◆ **WORK TO BE COMPLETED**:
Where does the string "heading" appear in the material? Copy each line that holds it.

○ ○ ○

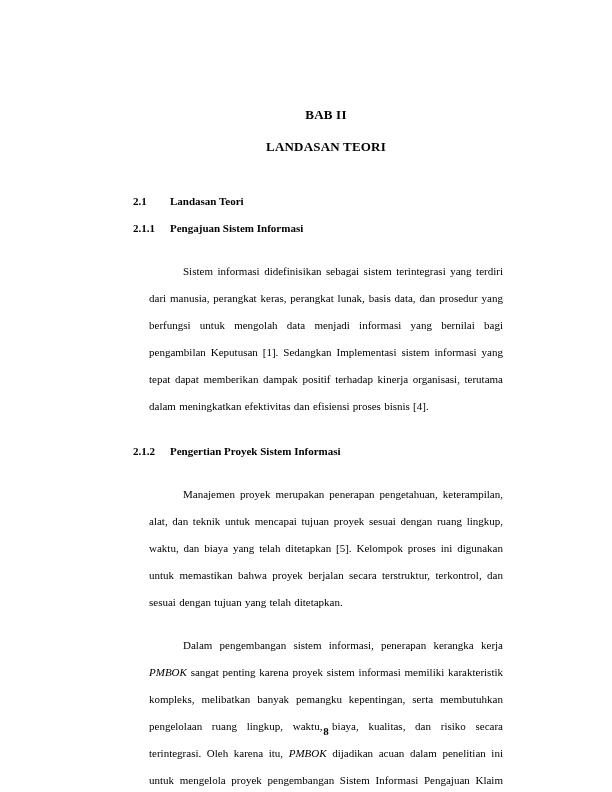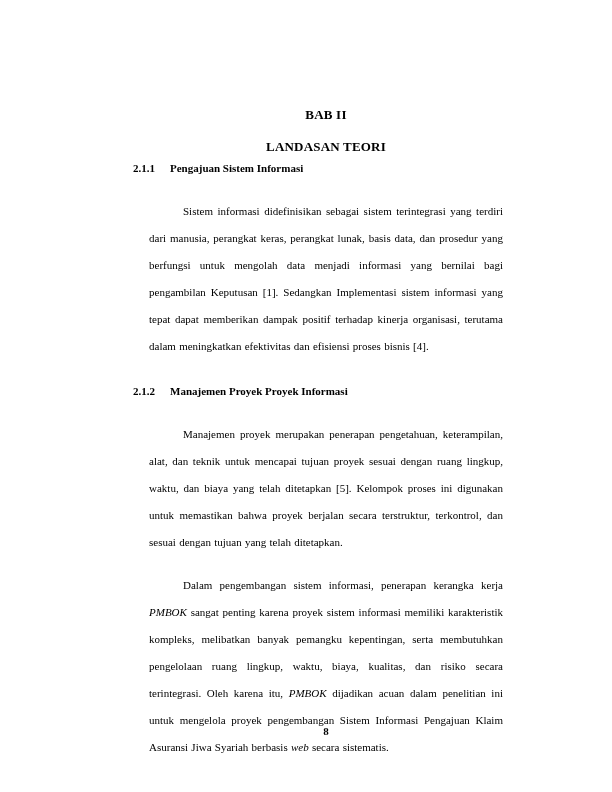--- a/index.html
+++ b/index.html
@@ -90,6 +90,10 @@
 
     <div class="chapter-title">LANDASAN TEORI</div>
 
+    <div class="section-heading first">
+      <span class="section-number">2.1</span>
+      <span class="section-title">Landasan Teori</span>
+    </div>
 
     <div class="section-heading">
       <span class="section-number">2.1.1</span>

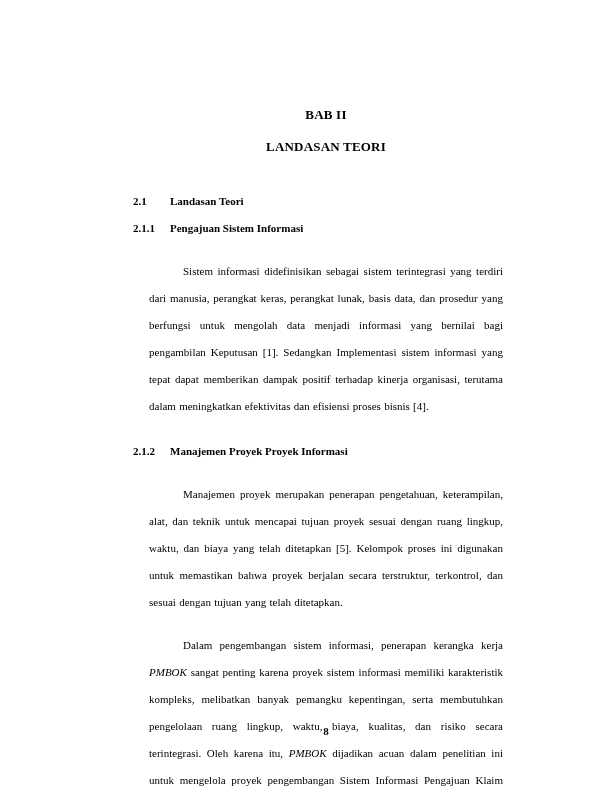--- a/index.html
+++ b/index.html
@@ -104,7 +104,7 @@
 
     <div class="section-heading spaced">
       <span class="section-number">2.1.2</span>
-      <span class="section-title">Manajemen Proyek Proyek Informasi</span>
+      <span class="section-title">Pengertian Proyek Sistem Informasi</span>
     </div>
 
     <p class="body-paragraph"><span>Manajemen proyek merupakan penerapan pengetahuan, keterampilan, alat, dan teknik untuk mencapai tujuan proyek sesuai dengan ruang lingkup, waktu, dan biaya yang telah ditetapkan [5]. Kelompok proses ini digunakan untuk memastikan bahwa proyek berjalan secara terstruktur, terkontrol, dan sesuai dengan tujuan yang telah ditetapkan.</span></p>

○ ○ ○

◆ **SOLUTION**:
+    <div class="section-heading first">
     <div class="section-heading">
     <div class="section-heading spaced">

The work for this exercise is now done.